The toughest challenge science will face is not the tough questions it strives to answer, but the ones it does not, like the complexity of animal emotions, for the sake of easy ethics. -
-
http://www.apa.org/monitor/2012/11/emotion.aspx
-
-
Like in the link I provided, take shame. I don't have to be able to acknowledge and reflect upon shame as an emotion to experience shame. The opposite is true though. I cannot acknowledge or reflect upon shame unless I've experienced it. To that end, I'd say you cannot say a complex emotion needs the requirement of analyzing the emotion. -
-
I know that when Max passed away, Pudy was "down" for a couple days. I kept his body overnight before taking him in to be cremated and she laid next to him most of the night. It didn't help that I was crying to whole time either.
-
vt_dolfan Season Ticket Holder Club Member
I don't have any scientific evidence to prove...but I know Dog's have an emotional connection to their families just as we do to them. I know this like I know what a glass of water is. And honestly, no scientific evidence would convince me otherwise. Ive had dogs my whole life, and I can feel the connection Ive always had with them, as Im sure most dog owners would agree. As for the OT....watch this...and tell me Dogs don't mourn over their masters. The first time I saw this....I cried like a baby.

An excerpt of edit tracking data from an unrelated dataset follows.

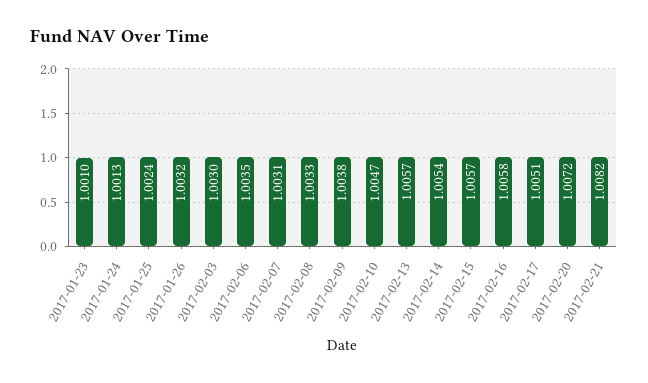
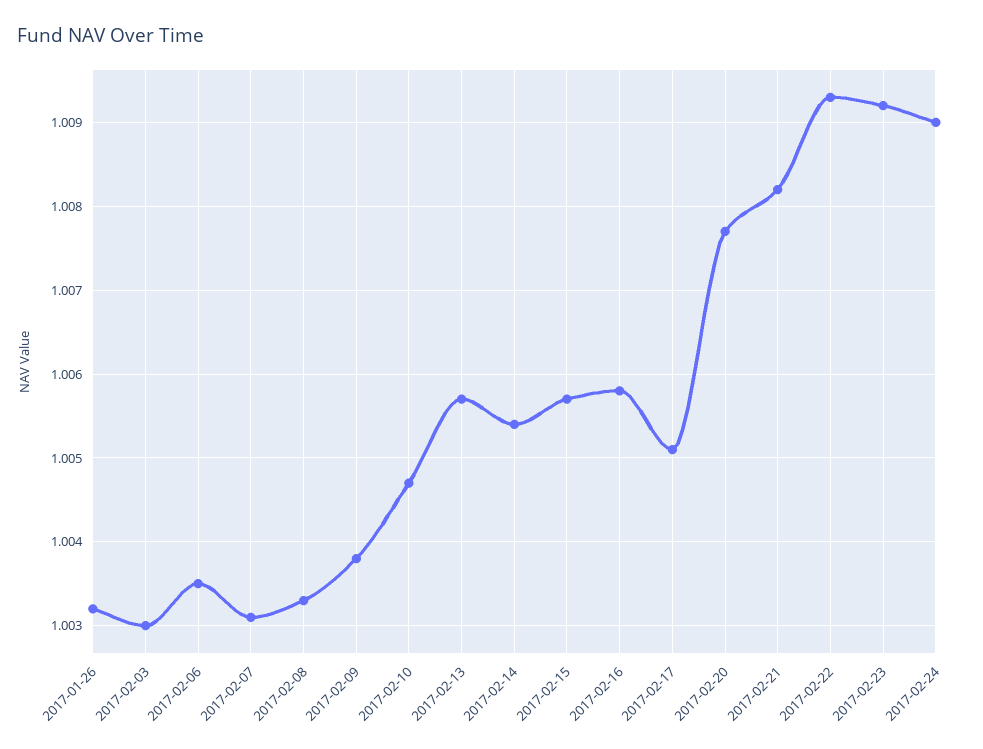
2017-01-23: 1.001 -> none
2017-01-24: 1.0013 -> none
2017-01-25: 1.0024 -> none
2017-02-20: 1.0072 -> 1.0077
2017-02-22: none -> 1.0093
2017-02-23: none -> 1.0092
2017-02-24: none -> 1.009

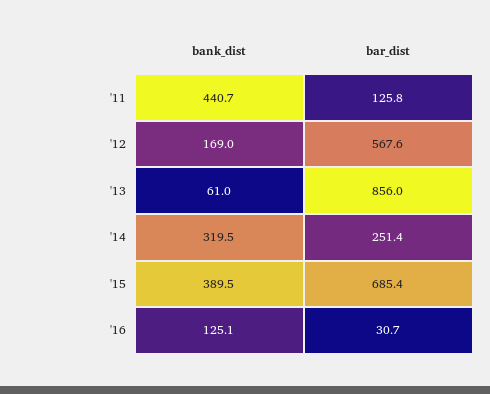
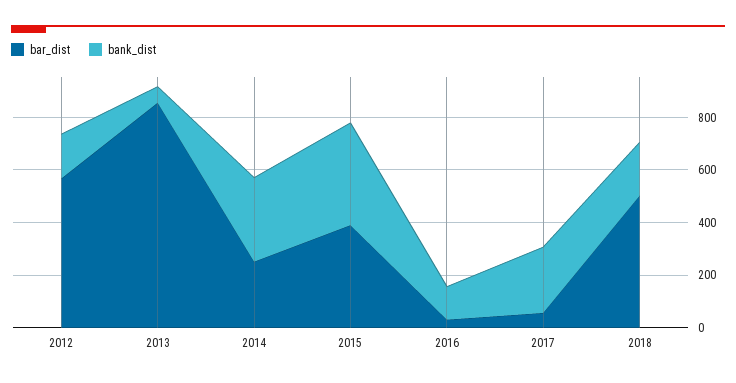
bank_dist, '11: 440.7 -> none
bar_dist, '11: 125.8 -> none
bar_dist, '15: 685.4 -> 400
bar_dist, 2017: none -> 50
bank_dist, 2017: none -> 250
bar_dist, 2018: none -> 500
bank_dist, 2018: none -> 200

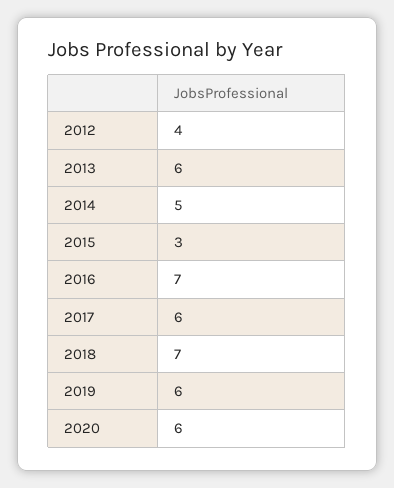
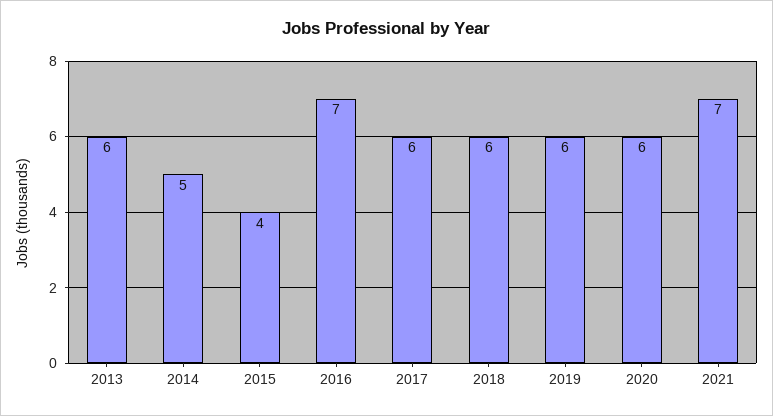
2012: 4 -> none
2015: 3 -> 4
2018: 7 -> 6
2021: none -> 7

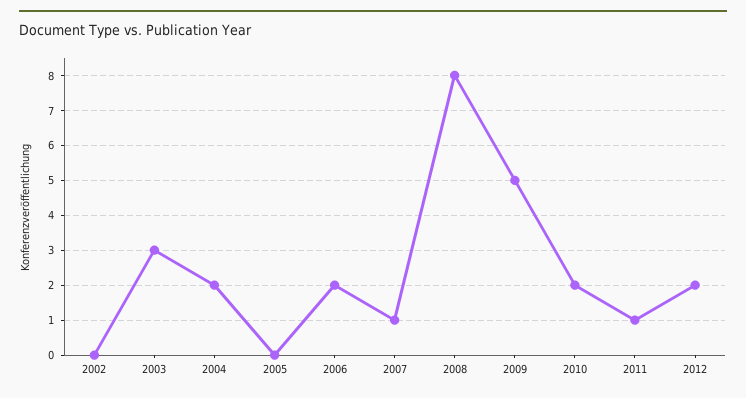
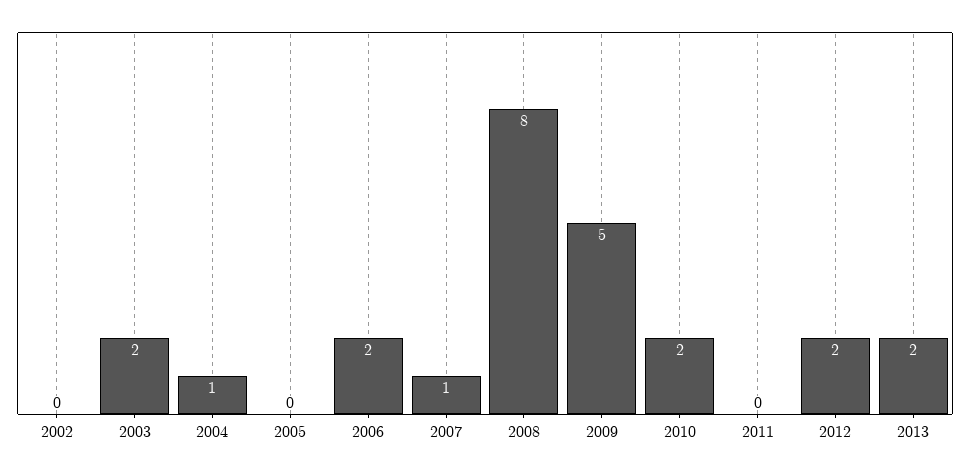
2003: 3 -> 2
2004: 2 -> 1
2011: 1 -> 0
2013: none -> 2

[video=youtube;61uWdERyOZs]https://www.youtube.com/watch?v=61uWdERyOZs[/video]steveincolorado likes this. -
If I'm outside, I can hear Spook, Storme and Pebbles wine inside.
-
We for some reason think animals have a lower sense of being or self....my favorite example of this falsity is the decoy spider that actually creates a rough (much larger) decoy of itself in its web to scare away predators. Even plants click their roots when herbivores are approaching and self regulate their food stores based on weather using advanced math.
We don't give nature enough credit for it's sentience. -
Colorado Dolfan ...dirty drownin' man?
Of course, if it's then discovered that plants also have complex feelings and/or emotions, there will really be a single choice... ;) -
Okay Frummundah, you win. We agree you are justified in wanting to marry a billy goat for the way your eyes meet whenever either of you enters a room.
-
I actually do believe plants are alive (whether they feel complex emotion or not) in a way we don't fully understand, comprehend or appreciate. It actually is the only reason I eat meat still, because I don't make a major distinction between forms of life. I mean life is life whether we can relate to it or not.Colorado Dolfan likes this.